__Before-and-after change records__
####################

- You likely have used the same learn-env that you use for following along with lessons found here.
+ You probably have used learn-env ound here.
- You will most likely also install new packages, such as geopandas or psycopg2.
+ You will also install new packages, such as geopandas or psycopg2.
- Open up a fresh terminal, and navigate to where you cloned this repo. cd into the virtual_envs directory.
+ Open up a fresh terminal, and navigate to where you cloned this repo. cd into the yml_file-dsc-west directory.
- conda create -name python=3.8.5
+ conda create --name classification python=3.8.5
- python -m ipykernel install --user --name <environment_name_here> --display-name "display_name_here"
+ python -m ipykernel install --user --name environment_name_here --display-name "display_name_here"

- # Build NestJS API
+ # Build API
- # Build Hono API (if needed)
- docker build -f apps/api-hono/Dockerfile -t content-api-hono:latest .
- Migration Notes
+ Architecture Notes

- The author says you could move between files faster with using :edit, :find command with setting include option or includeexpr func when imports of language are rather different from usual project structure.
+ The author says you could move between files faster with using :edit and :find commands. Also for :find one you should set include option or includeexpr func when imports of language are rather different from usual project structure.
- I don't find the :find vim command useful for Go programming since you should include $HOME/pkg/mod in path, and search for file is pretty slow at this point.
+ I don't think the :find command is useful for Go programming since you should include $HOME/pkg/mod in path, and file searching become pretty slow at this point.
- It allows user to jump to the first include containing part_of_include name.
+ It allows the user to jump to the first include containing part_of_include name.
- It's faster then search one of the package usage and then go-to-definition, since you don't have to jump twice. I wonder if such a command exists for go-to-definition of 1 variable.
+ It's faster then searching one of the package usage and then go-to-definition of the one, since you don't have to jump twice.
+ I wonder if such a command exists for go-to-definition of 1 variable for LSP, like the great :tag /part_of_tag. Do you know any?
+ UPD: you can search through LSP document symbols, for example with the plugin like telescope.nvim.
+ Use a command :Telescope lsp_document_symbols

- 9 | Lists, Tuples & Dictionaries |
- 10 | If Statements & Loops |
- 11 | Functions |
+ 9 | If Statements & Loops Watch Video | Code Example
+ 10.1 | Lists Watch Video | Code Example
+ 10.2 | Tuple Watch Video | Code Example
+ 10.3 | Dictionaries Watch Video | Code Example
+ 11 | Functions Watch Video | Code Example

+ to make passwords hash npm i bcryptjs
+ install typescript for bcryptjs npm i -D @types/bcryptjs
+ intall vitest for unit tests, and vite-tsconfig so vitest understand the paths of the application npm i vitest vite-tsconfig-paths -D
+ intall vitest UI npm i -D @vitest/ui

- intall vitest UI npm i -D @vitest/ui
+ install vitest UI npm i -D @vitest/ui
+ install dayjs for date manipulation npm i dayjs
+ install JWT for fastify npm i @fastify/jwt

####################

__Brief__
Your answer must be the lines above from the one containing "the yml_file-dsc-west directory." to the one containing "- python -m", both included, restated word for word.

__Reply to the task__
+ Open up a fresh terminal, and navigate to where you cloned this repo. cd into the yml_file-dsc-west directory.
- conda create -name python=3.8.5
+ conda create --name classification python=3.8.5
- python -m ipykernel install --user --name <environment_name_here> --display-name "display_name_here"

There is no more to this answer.